Work order> Transcribe the listing exactly; drop the images.

Data records>
──────────────────────────────
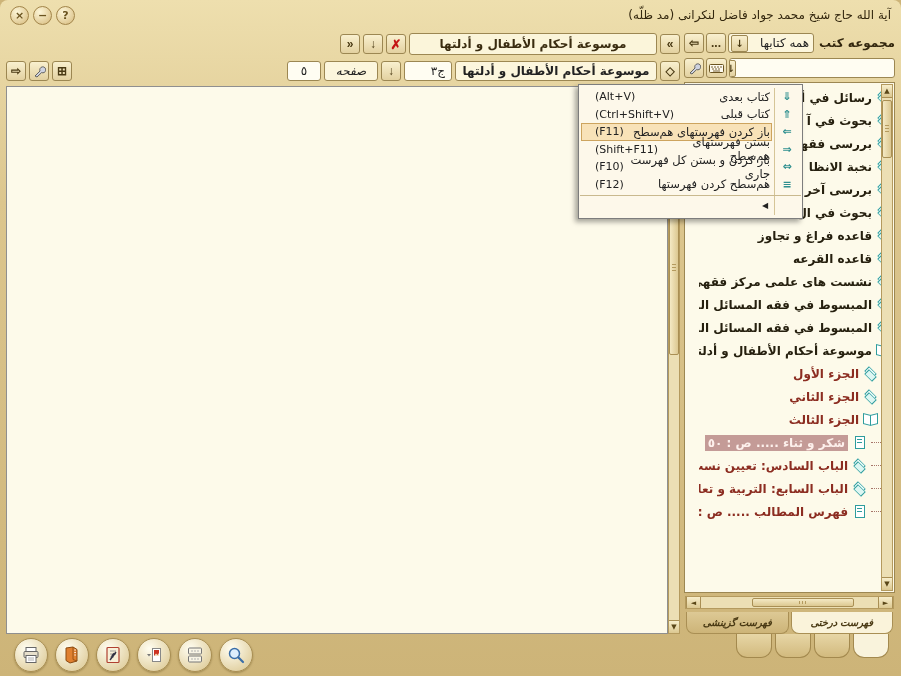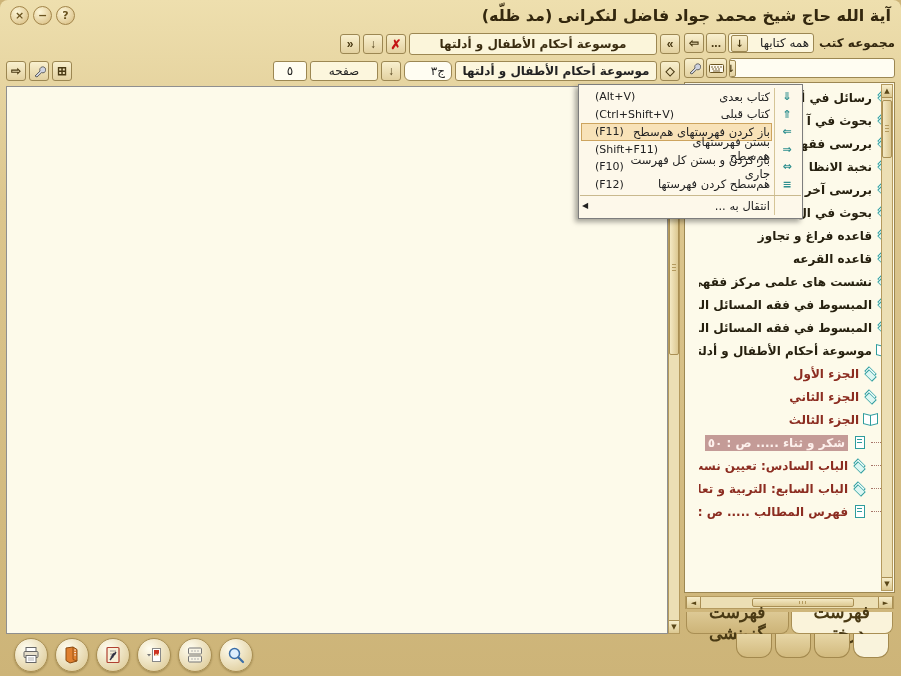"آية الله حاج شيخ محمد" .title { font-size: 16px -> 12px; font-weight: bold -> normal }
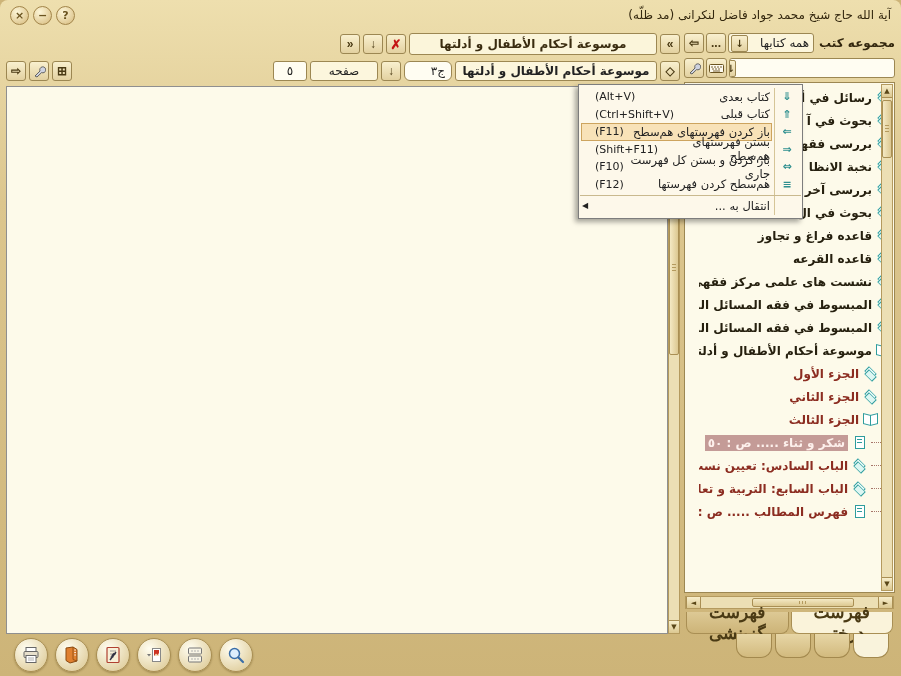"صفحه" .page-label { font-style: none -> italic; width: 68px -> 54px }
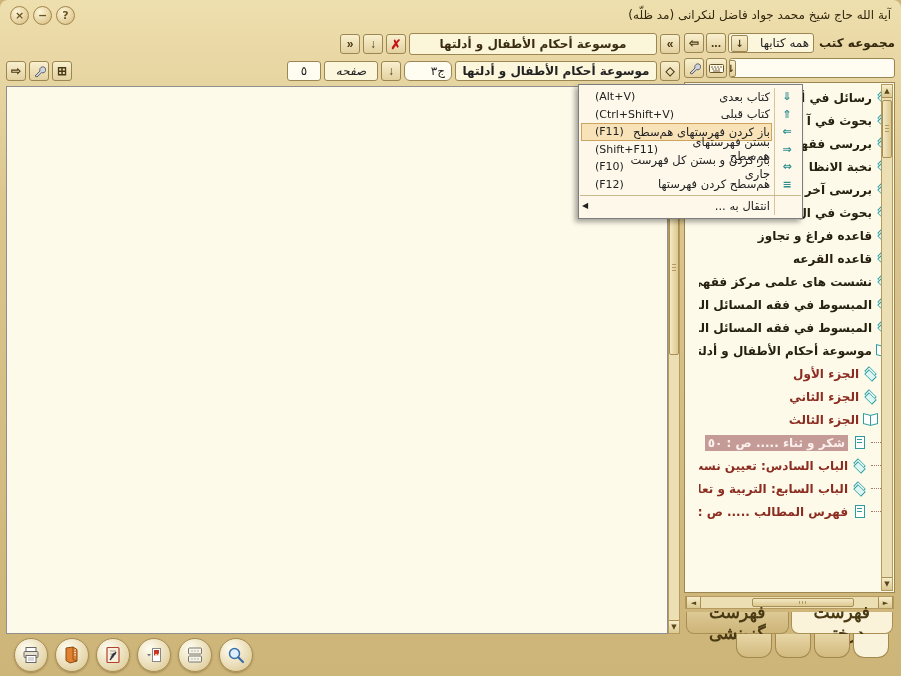"ج٣" .vol-field { border-radius: 6px -> none }
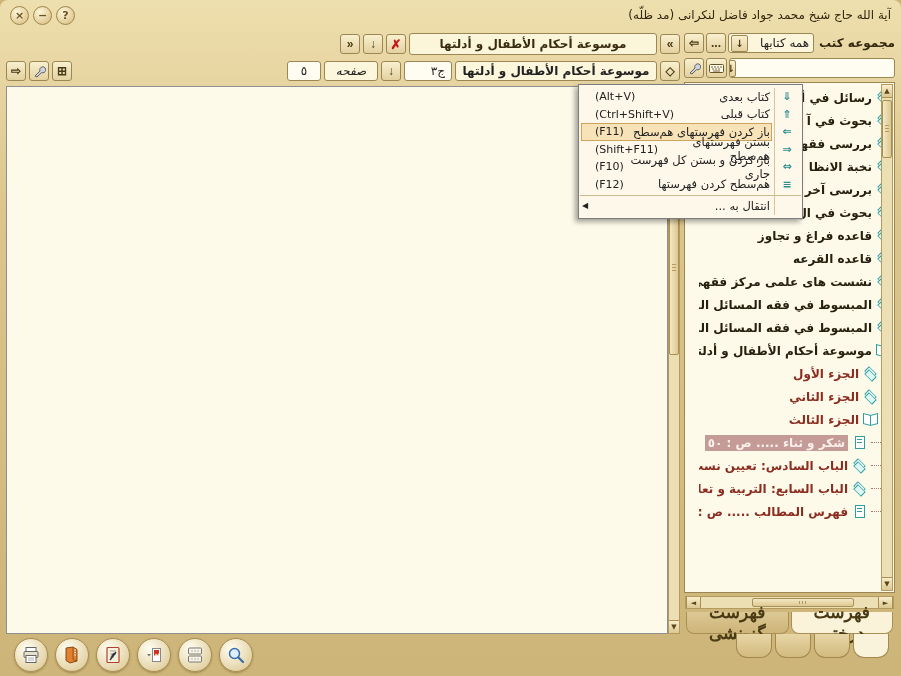"انتقال به ..." span.mi-label { html: <span>انتقال به ...</span> -> none }
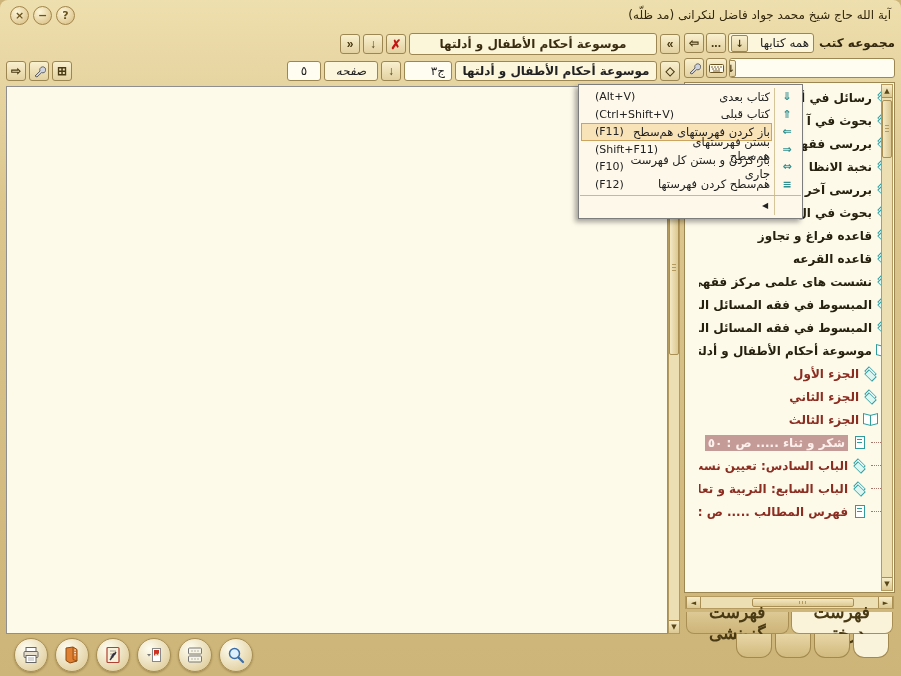"فهرست گزينشى" .sbtab { font-size: 17px -> 10px; font-style: none -> italic }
──────────────────────────────
Result for this task>
"آية الله حاج شيخ محمد" .title { font-size: 16px -> 12px; font-weight: bold -> normal }
"صفحه" .page-label { font-style: none -> italic; width: 68px -> 54px }
"ج٣" .vol-field { border-radius: 6px -> none }
"انتقال به ..." span.mi-label { html: <span>انتقال به ...</span> -> none }
"فهرست گزينشى" .sbtab { font-size: 17px -> 10px; font-style: none -> italic }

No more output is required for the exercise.